Segment Open

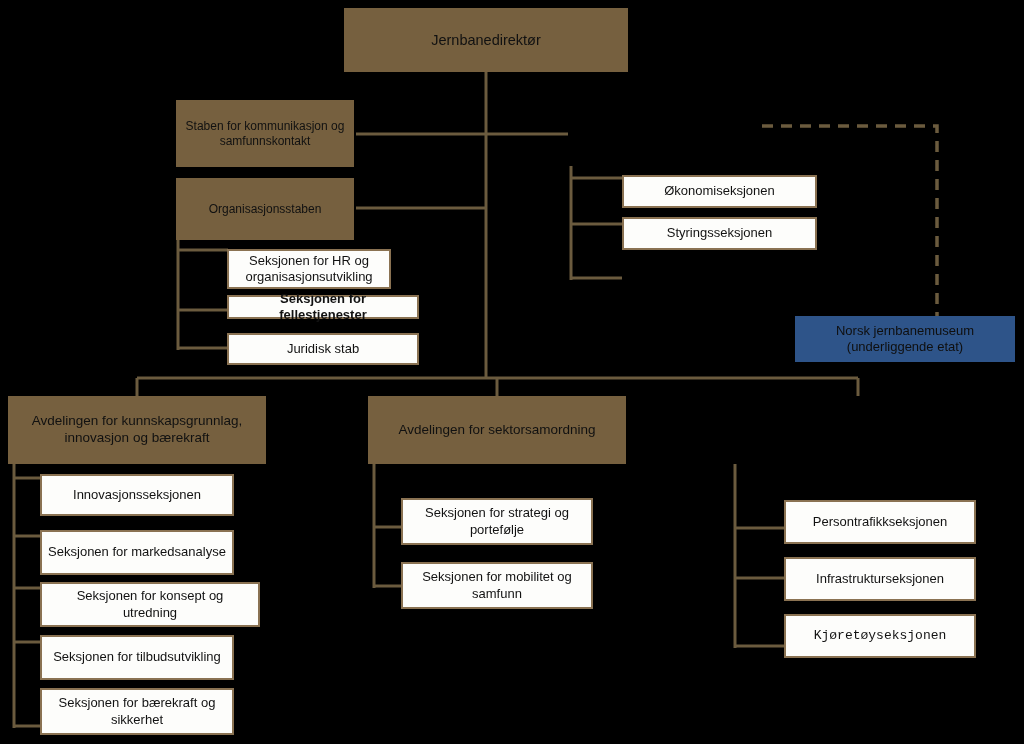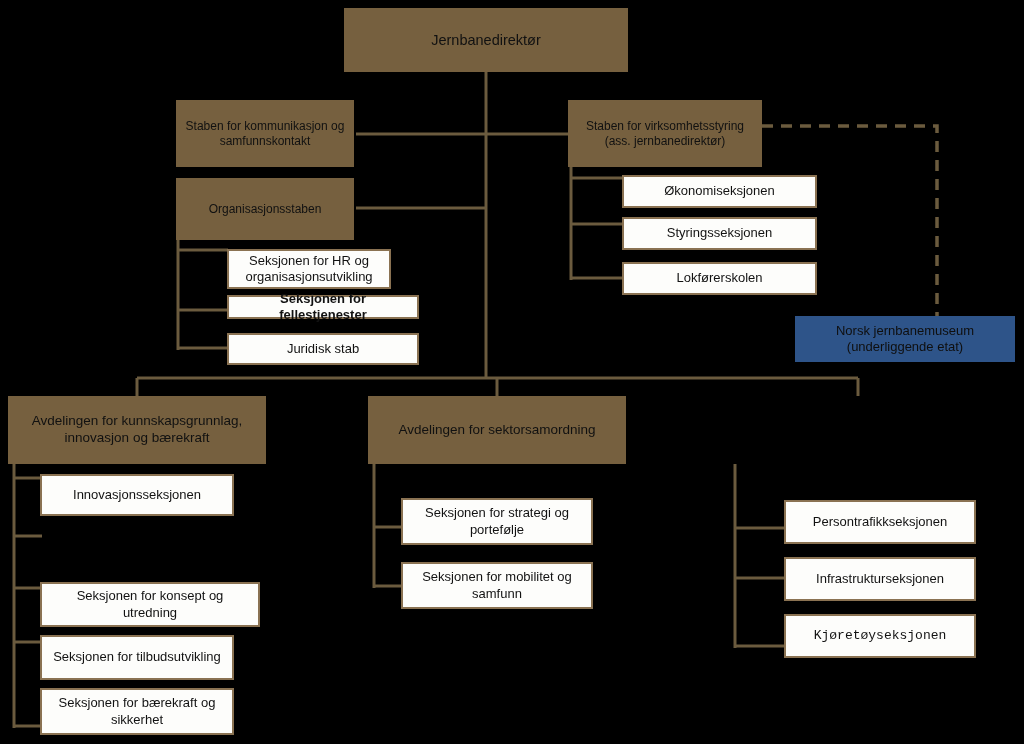--- a/index.html
+++ b/index.html
@@ -135,9 +135,6 @@
     <span class="label">Organisasjonsstaben</span>
   </div>
 
-  <div class="node brown" style="left:568px; top:100px; width:194px; height:67px;">
-    <span class="label">Staben for virksomhetsstyring (ass. jernbanedirektør)</span>
-  </div>
 
   <div class="node white" style="left:227px; top:249px; width:164px; height:40px;">
     <span class="label">Seksjonen for HR og organisasjonsutvikling</span>

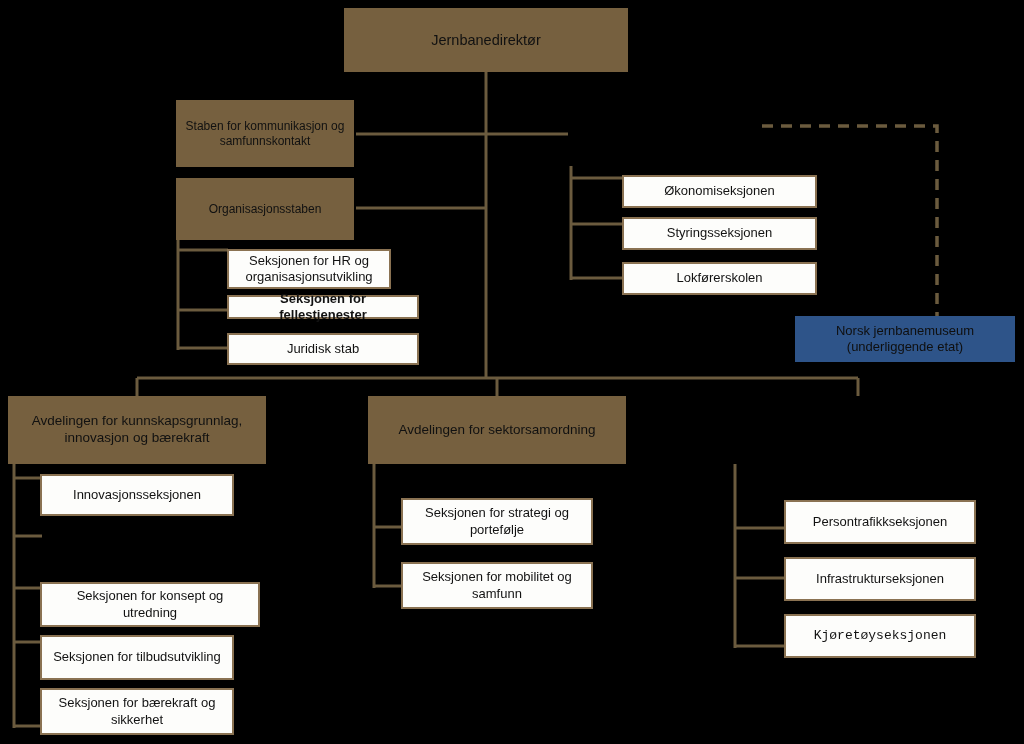--- a/index.html
+++ b/index.html
@@ -152,9 +152,6 @@
   <div class="node white" style="left:622px; top:217px; width:195px; height:33px;">
     <span class="label">Styringsseksjonen</span>
   </div>
-  <div class="node white" style="left:622px; top:262px; width:195px; height:33px;">
-    <span class="label">Lokførerskolen</span>
-  </div>
 
   <div class="node blue" style="left:795px; top:316px; width:220px; height:46px;">
     <span class="label">Norsk jernbanemuseum (underliggende etat)</span>

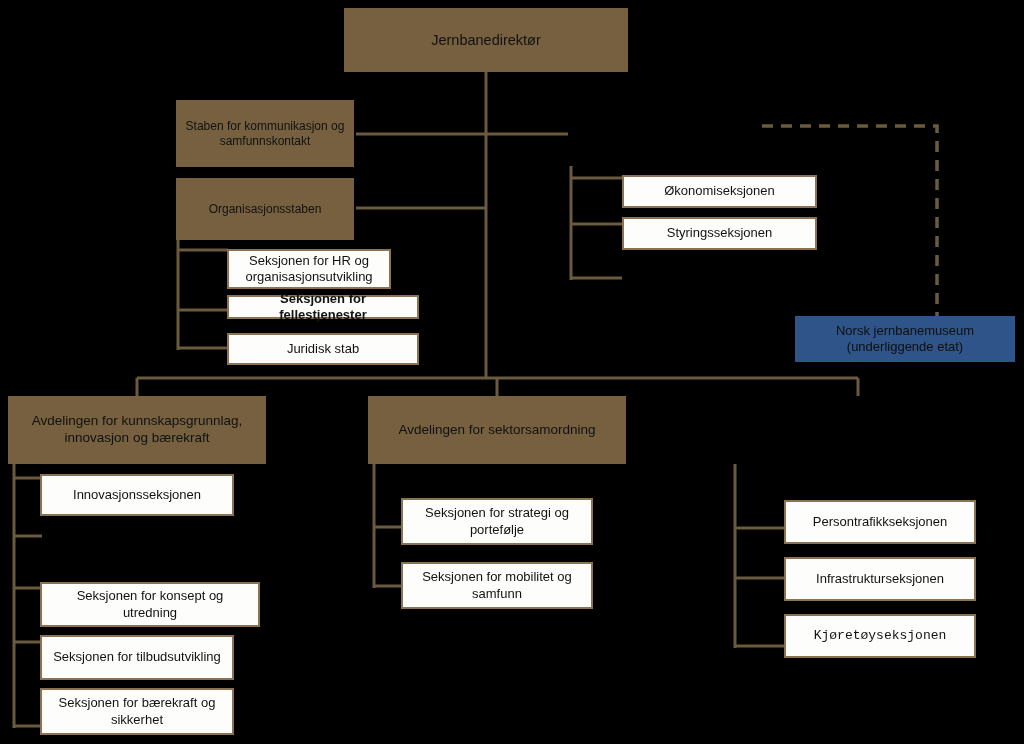--- a/index.html
+++ b/index.html
@@ -163,6 +163,9 @@
   <div class="node white" style="left:40px; top:474px; width:194px; height:42px;">
     <span class="label">Innovasjonsseksjonen</span>
   </div>
+  <div class="node white" style="left:40px; top:530px; width:194px; height:45px;">
+    <span class="label">Seksjonen for markedsanalyse</span>
+  </div>
   <div class="node white" style="left:40px; top:582px; width:220px; height:45px;">
     <span class="label">Seksjonen for konsept og utredning</span>
   </div>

Segment Closed

* **Work request**
Scan the listing above, and wherever a line holds the word "span", copy it.

* **Answer to the exercise**
     <span class="label">Organisasjonsstaben</span>
-    <span class="label">Staben for virksomhetsstyring (ass. jernbanedirektør)</span>
     <span class="label">Seksjonen for HR og organisasjonsutvikling</span>
     <span class="label">Styringsseksjonen</span>
-    <span class="label">Lokførerskolen</span>
     <span class="label">Norsk jernbanemuseum (underliggende etat)</span>
     <span class="label">Innovasjonsseksjonen</span>
+    <span class="label">Seksjonen for markedsanalyse</span>
     <span class="label">Seksjonen for konsept og utredning</span>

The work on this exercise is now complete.